▸ **Task description**: Go through the listing below and return each line that includes "background".

▸ **Records shown**:
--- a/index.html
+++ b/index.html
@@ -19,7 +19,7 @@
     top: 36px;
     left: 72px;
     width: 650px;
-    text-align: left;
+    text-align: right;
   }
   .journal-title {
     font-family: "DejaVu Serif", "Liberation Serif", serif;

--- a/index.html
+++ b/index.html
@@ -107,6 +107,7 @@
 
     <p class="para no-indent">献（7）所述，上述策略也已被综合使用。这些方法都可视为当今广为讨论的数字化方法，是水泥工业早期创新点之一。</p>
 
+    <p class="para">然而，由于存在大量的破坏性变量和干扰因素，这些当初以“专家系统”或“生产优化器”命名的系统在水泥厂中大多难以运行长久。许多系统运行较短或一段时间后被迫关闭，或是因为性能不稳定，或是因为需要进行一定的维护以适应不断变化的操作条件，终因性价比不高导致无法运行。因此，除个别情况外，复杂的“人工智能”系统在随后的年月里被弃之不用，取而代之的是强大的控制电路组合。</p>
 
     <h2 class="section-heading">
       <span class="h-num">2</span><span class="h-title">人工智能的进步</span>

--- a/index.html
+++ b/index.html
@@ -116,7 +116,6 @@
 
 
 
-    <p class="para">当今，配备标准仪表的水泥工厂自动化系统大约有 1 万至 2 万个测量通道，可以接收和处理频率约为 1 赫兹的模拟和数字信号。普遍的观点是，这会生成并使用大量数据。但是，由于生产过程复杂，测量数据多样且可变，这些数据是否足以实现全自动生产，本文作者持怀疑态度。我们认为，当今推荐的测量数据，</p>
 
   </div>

--

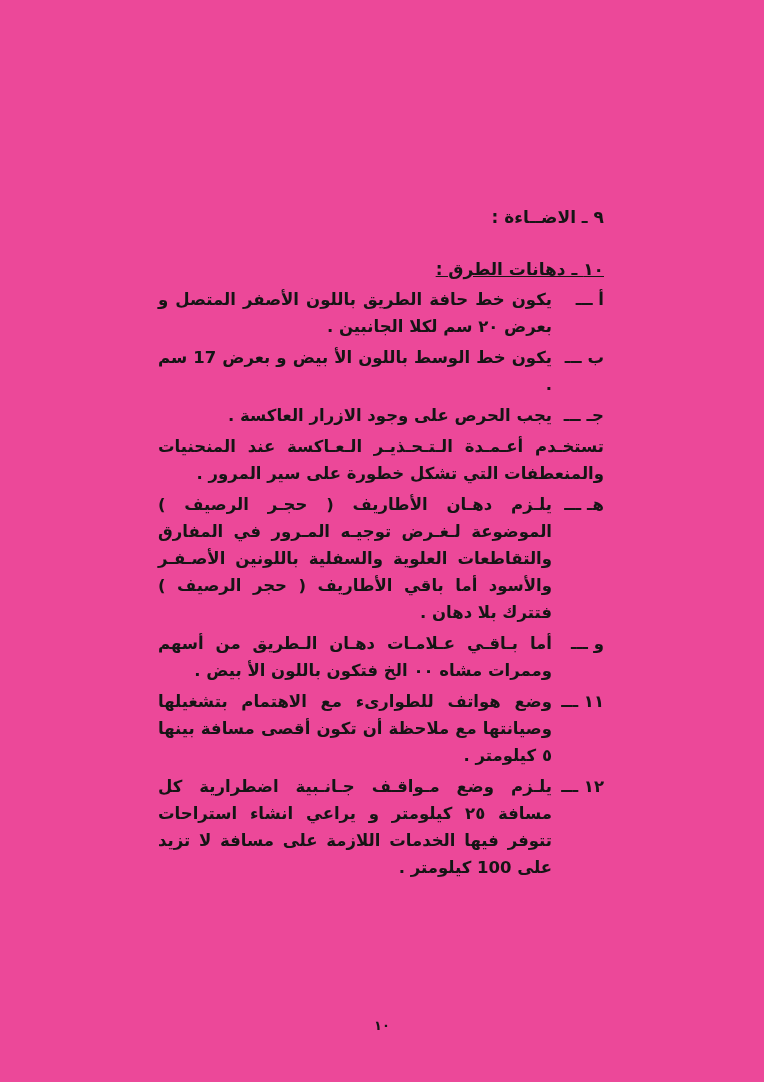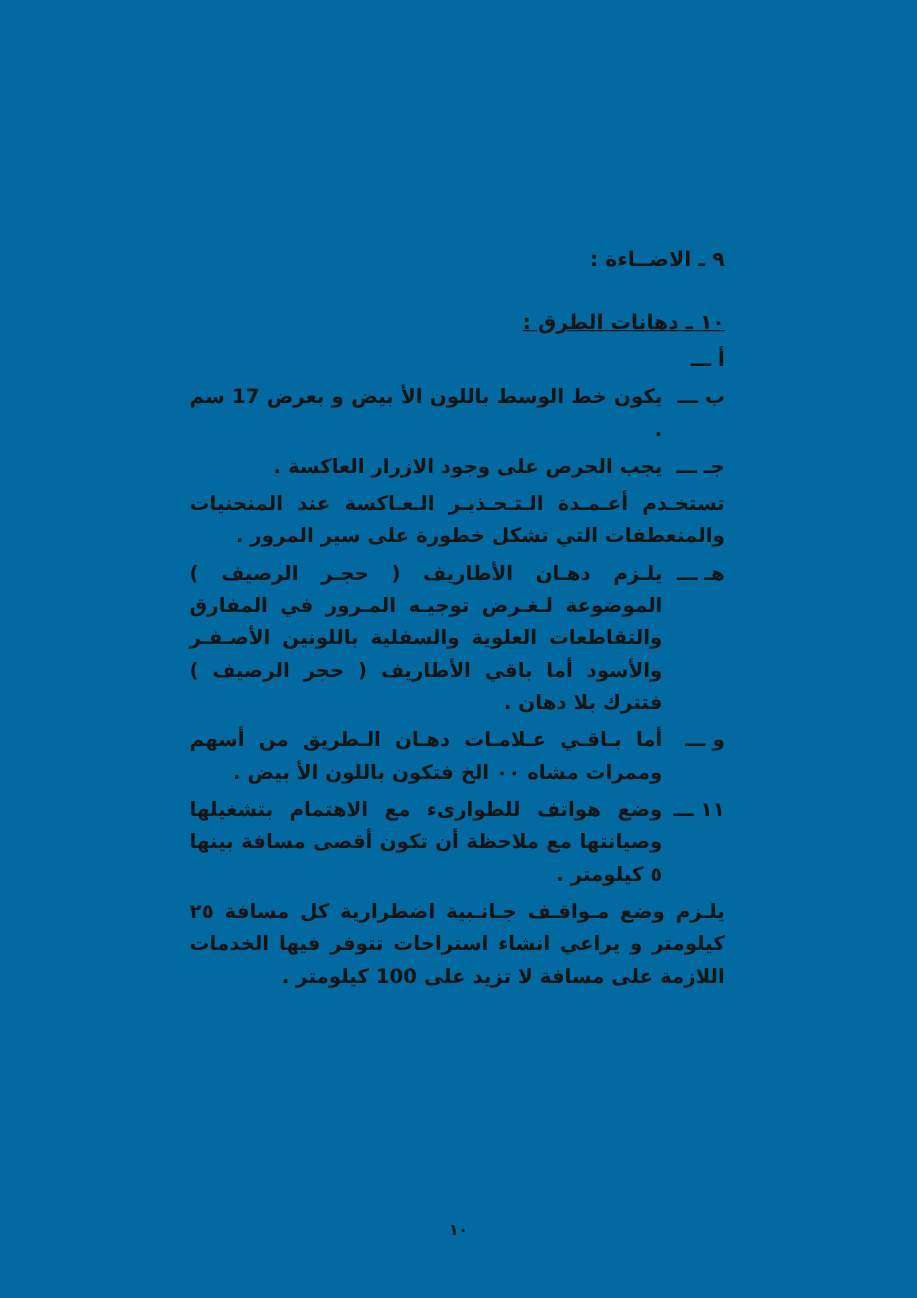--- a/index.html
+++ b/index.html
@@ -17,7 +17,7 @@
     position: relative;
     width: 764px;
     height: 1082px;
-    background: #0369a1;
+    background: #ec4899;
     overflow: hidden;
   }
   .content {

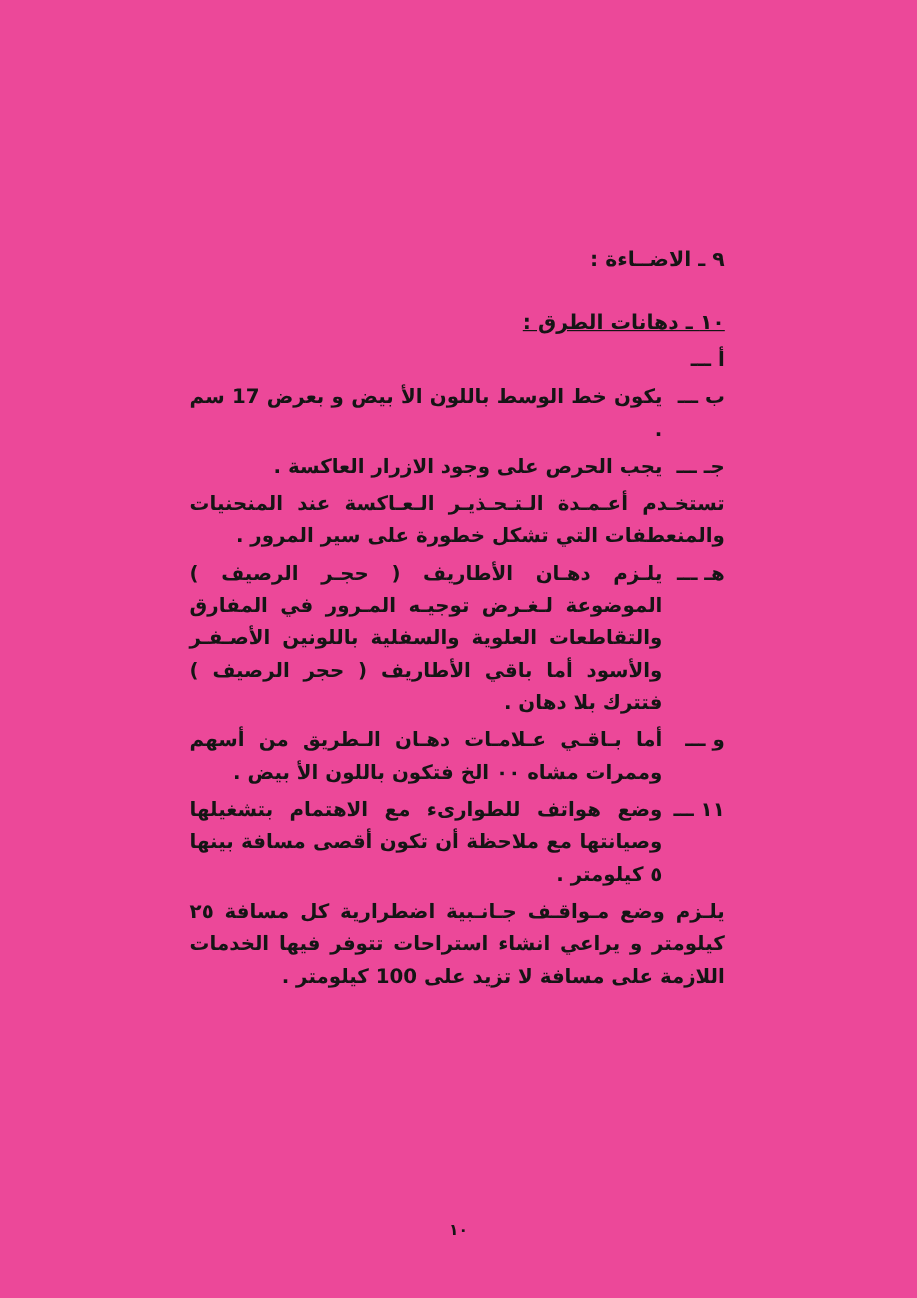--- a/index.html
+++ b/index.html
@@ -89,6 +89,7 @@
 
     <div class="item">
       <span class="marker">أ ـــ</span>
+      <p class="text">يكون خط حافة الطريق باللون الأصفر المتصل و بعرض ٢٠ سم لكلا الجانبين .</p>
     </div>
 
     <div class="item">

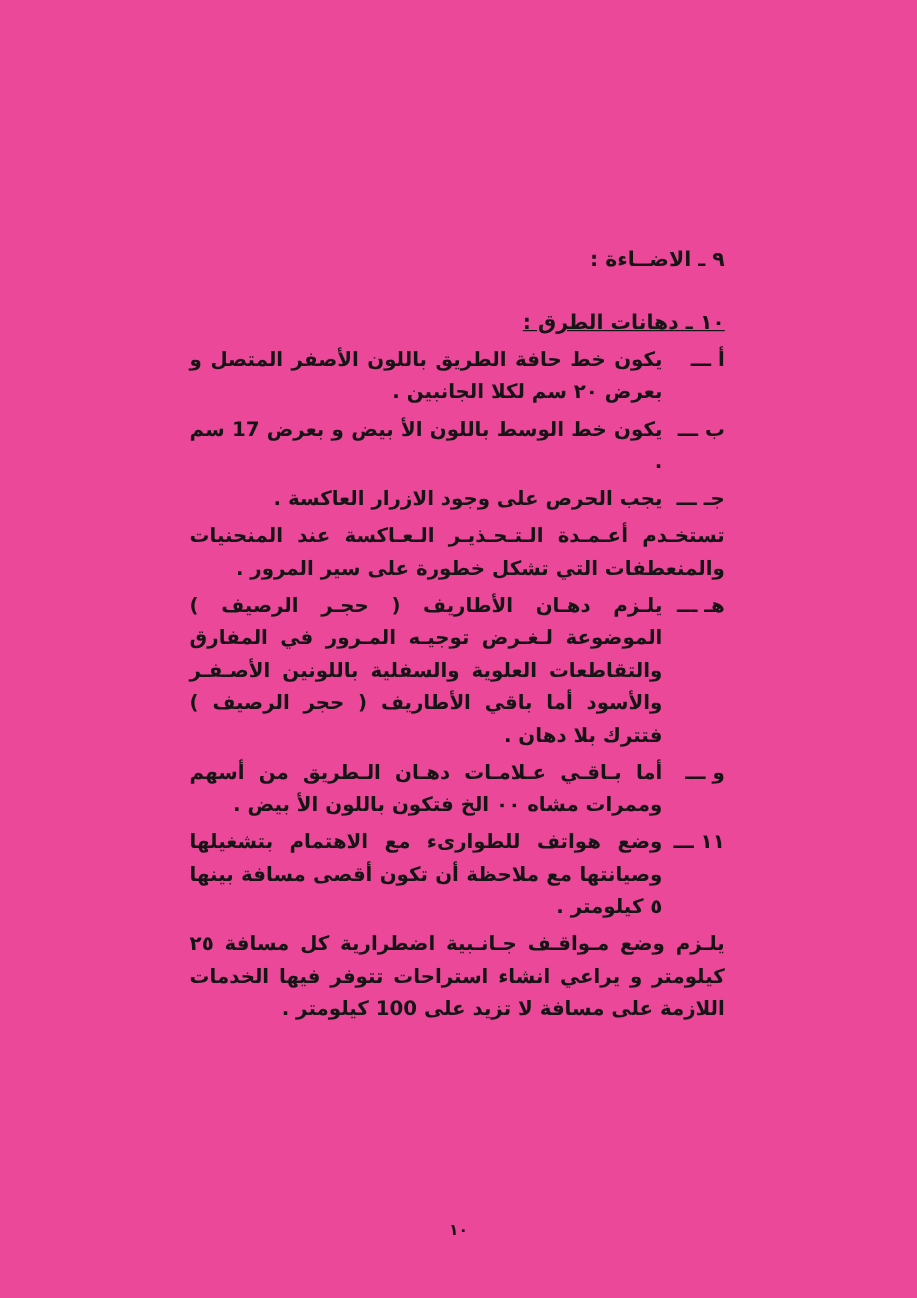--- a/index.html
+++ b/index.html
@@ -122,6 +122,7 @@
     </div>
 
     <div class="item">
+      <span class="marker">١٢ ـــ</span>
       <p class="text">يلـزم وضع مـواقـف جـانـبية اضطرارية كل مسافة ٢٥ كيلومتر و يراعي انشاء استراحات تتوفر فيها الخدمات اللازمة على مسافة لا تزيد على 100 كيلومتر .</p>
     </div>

▸ **Exercise output**:
-    background: #0369a1;
+    background: #ec4899;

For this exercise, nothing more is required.